Re: questions about fieldCache

Posted by Bernd Fehling <be...@uni-bielefeld.de>.

Currently I'm using version 3.2.
I used already 4.x some month ago but there was to much change to that time
so I decided to go with 3.0.x and updated to 3.1 and now to 3.2.

I'm still dealing with my fieldCache OOM issue and want to understand
why things are as they are.
I have already removed/solved one "insane message" from fieldCache and
three ReadOnlyDirectoryReader Entries from fieldCache.
Only sorting produces now an entry.

So action that starts a new searcher and closes the old one (like replication)
should release cache from fieldCache through garbage collection?

Regards
Bernd

Am 21.06.2011 13:49, schrieb Erick Erickson:
> Hmmm, I'm not going to even try to talk about the code itself, but I will add
> a couple of clarifications:
>
> Jetty has nothing to do with it. It's in Lucene, and it's used for sorting and
> sometimes faceting. The cache is associated with a reader on a machine
> used to search. When replication happens, that searcher should be closed
> and any data associated with the cache is returned to the system.
>
> Someone else will have to chime in on the underlying details<G>..
>
> By the way, what version of Solr are you using? Because the memory
> requirements for string sorting and faceting have been drastically
> reduced on the trunk version. In a really rough test I've seen 75%
> reductions in memory requirements (note I was doing the worst things
> I could think of, so I don't necessarily expect your results to be as
> drastic).
>
> Best
> Erick
>
> On Tue, Jun 21, 2011 at 5:32 AM, Bernd Fehling
> <be...@uni-bielefeld.de>  wrote:
>> I'm trying to understand the logic of/behind fieldCache.
>>
>> Who has written this peace of code or has good knowledge about it?
>>
>> Why is it under the hood of jetty?
>>
>> I see FieldCache$StringIndex with
>> - f_dccollection
>> - f_dcyear
>> - f_dctype
>> but also
>> - dctitle -->  f_dctitle -->  f_dccreator
>> - title -->  f_dcyear
>>
>> There are some entries without further reference like the first examples
>> and some that have references to further HashMaps like a chain.
>> Why is it this way, what is the purpose?
>>
>> What is fieldCache doing if a server is replicated, will all old content
>> be cleaned up because of a new index with new content?
>>
>> Regards
>> Bernd
>>

---------------------------------------------------------------------
To unsubscribe, e-mail: java-user-unsubscribe@lucene.apache.org
For additional commands, e-mail: java-user-help@lucene.apache.org

Re: questions about fieldCache

Posted by Erick Erickson <er...@gmail.com>.
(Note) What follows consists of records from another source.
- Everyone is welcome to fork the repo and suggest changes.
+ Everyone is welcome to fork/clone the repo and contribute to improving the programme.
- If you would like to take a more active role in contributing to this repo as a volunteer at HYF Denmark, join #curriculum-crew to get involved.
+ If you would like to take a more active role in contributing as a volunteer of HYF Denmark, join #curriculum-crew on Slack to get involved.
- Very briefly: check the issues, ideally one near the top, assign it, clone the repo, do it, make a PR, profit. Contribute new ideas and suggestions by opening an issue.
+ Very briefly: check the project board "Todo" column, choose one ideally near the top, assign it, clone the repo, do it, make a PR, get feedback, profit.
Hmmm, I'm not going to even try to talk about the code itself, but I will add
a couple of clarifications:

Jetty has nothing to do with it. It's in Lucene, and it's used for sorting and
sometimes faceting. The cache is associated with a reader on a machine
used to search. When replication happens, that searcher should be closed
and any data associated with the cache is returned to the system.

Someone else will have to chime in on the underlying details <G>..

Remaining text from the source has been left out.